Cette semaine, nous publions le texte de Françoise Durif, en réponse à l’appel à écriture d’Alain André autour du livre de Georgia Makhlouf « Les Absents » (à retrouver ici).
Mon carnet d’adresses de Françoise DURIF
E
Tu quittais ton travail et tu venais directement à la fac. Ça se voyait à tes cheveux mouillés, coiffés en arrière ; à tes mains fortes, un peu rouges, toujours très propres mais avec encore un peu de plâtre sous les ongles. Tu repartais, sans jamais t’attarder, dès la fin du cours à vingt heures.
Ton visage n’exprimait rien, ni joie, ni fatigue. Tu n’engageais jamais la conversation, mais si on te questionnait, tu répondais toujours avec gentillesse.
Tu travaillais deux fois plus que nous, parce que toi Eddy, tu apprenais, tout comme nous, le dialecte de Pékin, mais tu passais aussi davantage de temps à l’écriture des idéogrammes non simplifiés.

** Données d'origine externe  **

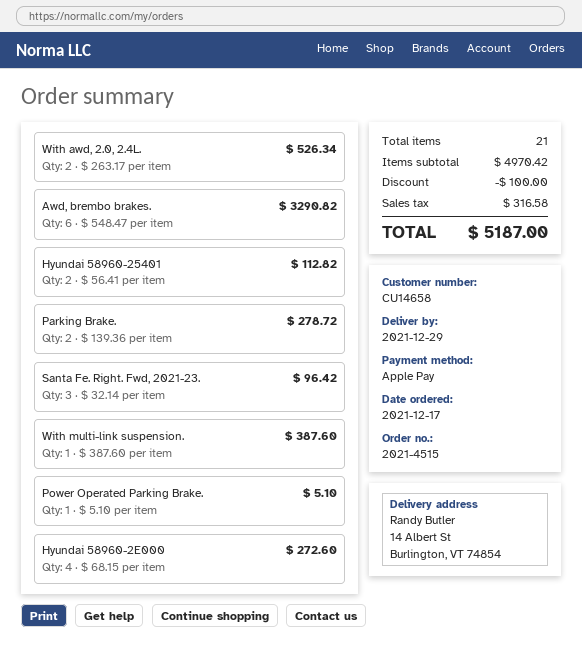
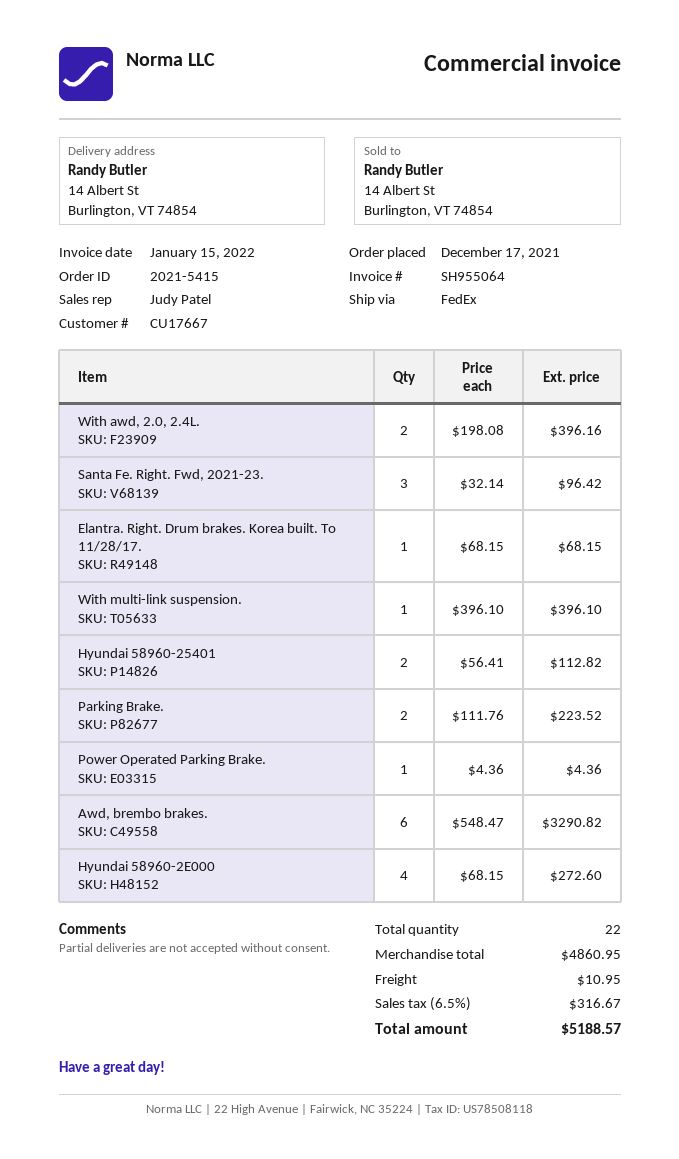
order number: 2021-4515 -> 2021-5415
customer number: CU14658 -> CU17667
With awd, 2.0, 2.4L.: 2 x 263.17 = 526.34 -> 2 x 198.08 = 396.16
Parking Brake.: 2 x 139.36 = 278.72 -> 2 x 111.76 = 223.52
With multi-link suspension.: 1 x 387.60 = 387.60 -> 1 x 396.10 = 396.10
Power Operated Parking Brake.: 1 x 5.10 = 5.10 -> 1 x 4.36 = 4.36
Elantra. Right. Drum brakes. Korea built. To 11/28/17.: none -> 1 x 68.15 = 68.15
total quantity: 21 -> 22
subtotal: 4970.42 -> 4860.95
discount: 100.00 -> none
shipping: none -> 10.95
tax: 316.58 -> 316.67
total: 5187.00 -> 5188.57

En cours d’année, un jour où le cours avait été annulé à la dernière minute, nous avons bavardé un moment.
Tu m’as parlé de tes chantiers, tu étais maçon, travaillant chaque jour, économisant, jusqu‘en juillet où tu partais pour un mois à Taipeh retrouver ton amie, professeur de français.
Tu avais aussi une formation en cuisine et vous aviez le projet d’ouvrir une pâtisserie française à Taipeh. Tu précisais : « Un endroit où on parlerait français ».
Au bout de nos trois années d’études, nous avons obtenu le diplôme dont nous étions si fiers.
Et nous nous sommes tous perdus de vue.
À Noël dernier, j’ai reçu une carte de Taipeh. Souhaitant simplement une bonne année.
Mais elle n’était pas signée.
J’ai repensé à toi. J’ai retrouvé les coordonnées de quelques camarades du cours de chinois, j’ai repris contact afin de les interroger, mais personne ne savait quoi que ce soit à ton sujet et personne d’autre que moi n’avait reçu de carte.